The accelerated failure time (AFT) model is best described through relations between survivor functions. For instance, comparing two groups:

**Group 0:**\(P(T \ge t) = S_0(t)\) (control group)**Group 1:**\(P(T \ge t) = S_0(\phi t)\) (treatment group)

The model says that treatment *accelerates} failure time by the factor \(\phi\).
If \(\phi < 1\), treatment is good (prolongs life), otherwise bad.
Another interpretation is that the *median* life length is
*multiplied* by \(1/\phi\) by treatment.

In Figure 2.1 the difference between the accelerated failure time and the proportional hazards models concerning the hazard functions is illustrated.

The AFT hazard is not only multiplied by 2, it is also shifted to the left; the process is accelerated. Note how the hazards in the AFT case converges as time increases. This is usually a sign of the suitability of an AFT model.

If \(T\) has survivor function \(S(t)\) and \(T_c = T/c\), then \(T_c\) has survivor function \(S(ct)\). Then, if \(Y = \log(T)\) and \(Y_c = \log(T_c)\), the following relation holds:

\[\begin{equation*} Y_c = Y - log(c). \end{equation*}\]

With \(Y = \epsilon\), \(Y_c = Y\), and \(\log(c) = -\boldsymbol{\beta} \mathbf{x}\) this can be written in familiar form:

\[\begin{equation*} Y = \boldsymbol{\beta} \mathbf{x} + \epsilon, \end{equation*}\]

That is, an ordinary linear regression model for the log survival times. In
the absence of right censoring and left truncation, this model can be
estimated by least squares. However, the presence of these forms of
incomplete data makes it necessary to rely on maximum likelihood
methods. In **R**, there is the functions `aftreg`

in the package
**eha** and the function `survreg`

in the package **survival** that
perform the task of fitting AFT models.

Besides differing parametrizations, the main difference between
`aftreg`

and `survreg`

is that the latter does not allow for left
truncated data. One reason for this is that left truncation is a much
harder problem to deal with in AFT models than in proportional hazards models.

In **aftreg** the available baseline distributions are the *Gompertz*, *Weibull*,
*Extreme value*, *Lognormal*, and *Loglogistic* distributions.
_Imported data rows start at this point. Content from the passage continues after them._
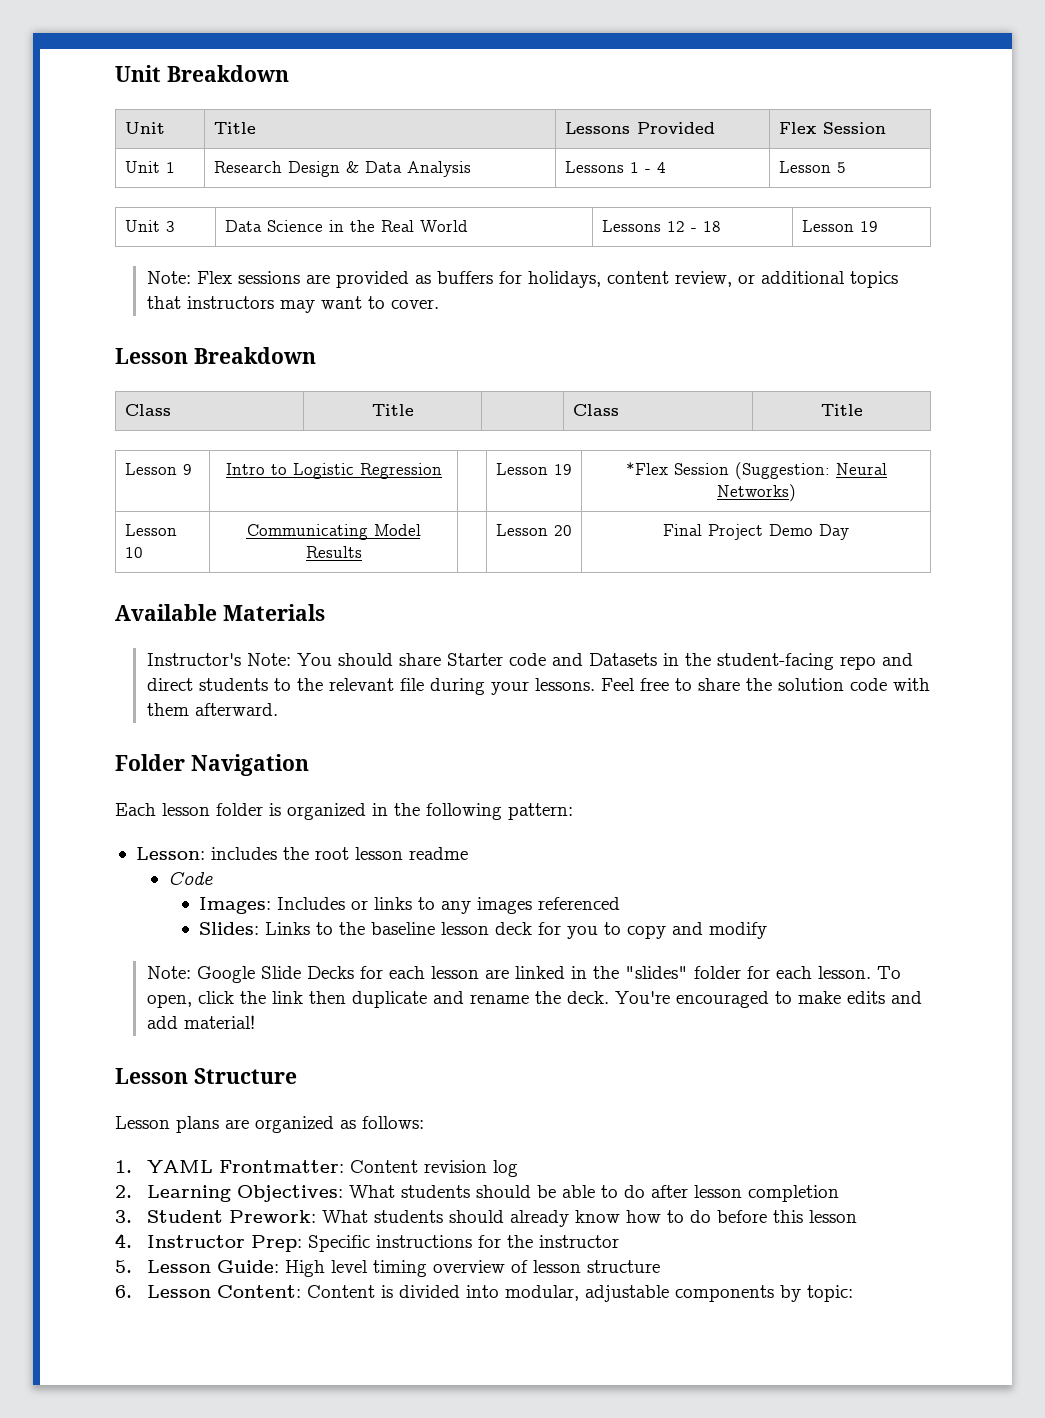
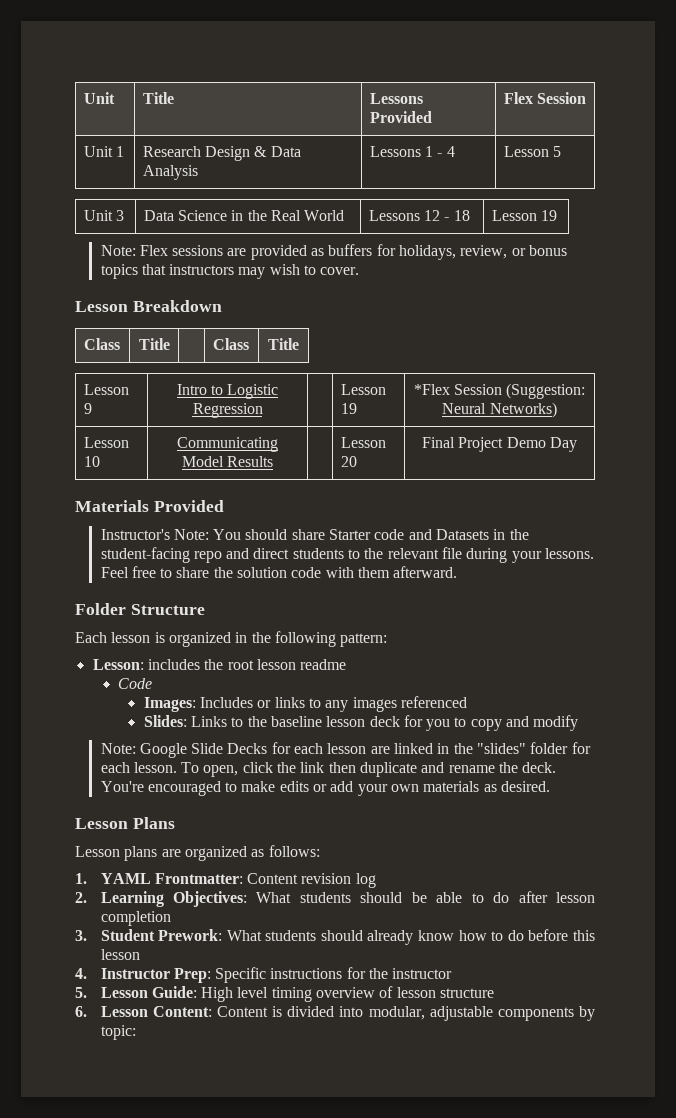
[115,65,289,82] [124,122,165,134] Unit Breakdown // Unit -> [83,92,115,104] Unit
[606,271,669,284] content -> (457, 252) none
[760,271,845,284] additional -> [529,245,568,256] bonus
[320,296,362,309] want -> [269,264,300,275] wish
[115,604,217,621] Available -> (577, 444) none
(325, 612) none -> [153,500,224,512] Provided
[190,754,309,776] Navigation -> [130,604,205,615] Structure
[216,803,263,816] folder -> (151, 637) none
[890,991,922,1004] [146,1015,255,1029] [115,1068,297,1084] and add material! // Lesson Structure -> [313,781,551,796] [75,817,175,829] or add your own materials as desired. // Lesson Plans

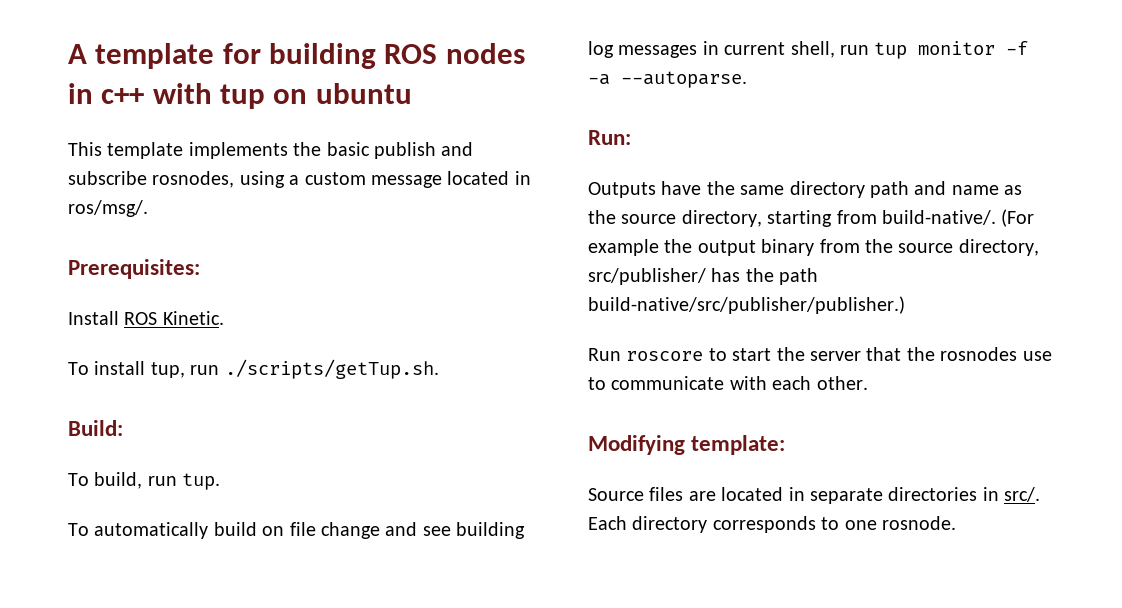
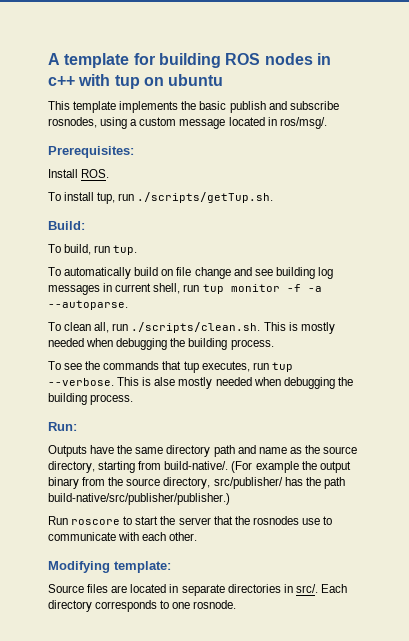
[124,311,224,325] ROS Kinetic. -> [81,169,110,178] ROS.
(747, 79) none -> [48,322,335,334] [48,338,274,350] [48,361,293,373] [48,377,353,389] [48,393,134,405] // To clean all, run ./scripts/clean.sh. This is mostly needed when debugging the building process. // To see the commands that tup executes, run tup --verbose. This is alse mostly needed when debugging the building process.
We repeat the analysis of the old age mortality data, but with an accelerated failure time model.

```
fit.g1 <- aftreg(Surv(enter - 60, exit - 60, event) ~ sex + civ + region, data = oldmort, dist = "gompertz")
summary(fit.g1)
```

```
## Covariate Mean Coef Rel.Risk S.E. LR p
## sex 0.000
## male 0.406 0 1 (reference)
## female 0.594 -0.078 0.925 0.020
## civ 0.000
## unmarried 0.080 0 1 (reference)
## married 0.530 -0.159 0.853 0.035
## widow 0.390 -0.100 0.905 0.032
## region 0.007
## town 0.111 0 1 (reference)
## industry 0.326 0.111 1.117 0.040
## rural 0.563 0.071 1.073 0.040
##
## Events 1971
## Total time at risk 37824
## Max. log. likelihood -7276.3
## LR test statistic 40.29
## Degrees of freedom 5
## Overall p-value 1.30748e-07
```

The problem of choosing between a proportional hazards and an accelerated
failure time model (everything else equal) can be solved by comparing the
AIC of the models. Since the numbers of parameters are equal in
the two
cases, this amounts to comparing the maximized likelihoods. For instance,
in the case with *old age mortality*:

Comparing the corresponding result for the proportional hazards and the AFT models with the Gompertz distribution, we find that the maximized log likelihood in the latter case is -7276.314, compared to -7267.963 for the former. This indicates that the proportional hazards model fit is better. Note however that we cannot formally test the proportional hazards hypothesis; the two models are not nested.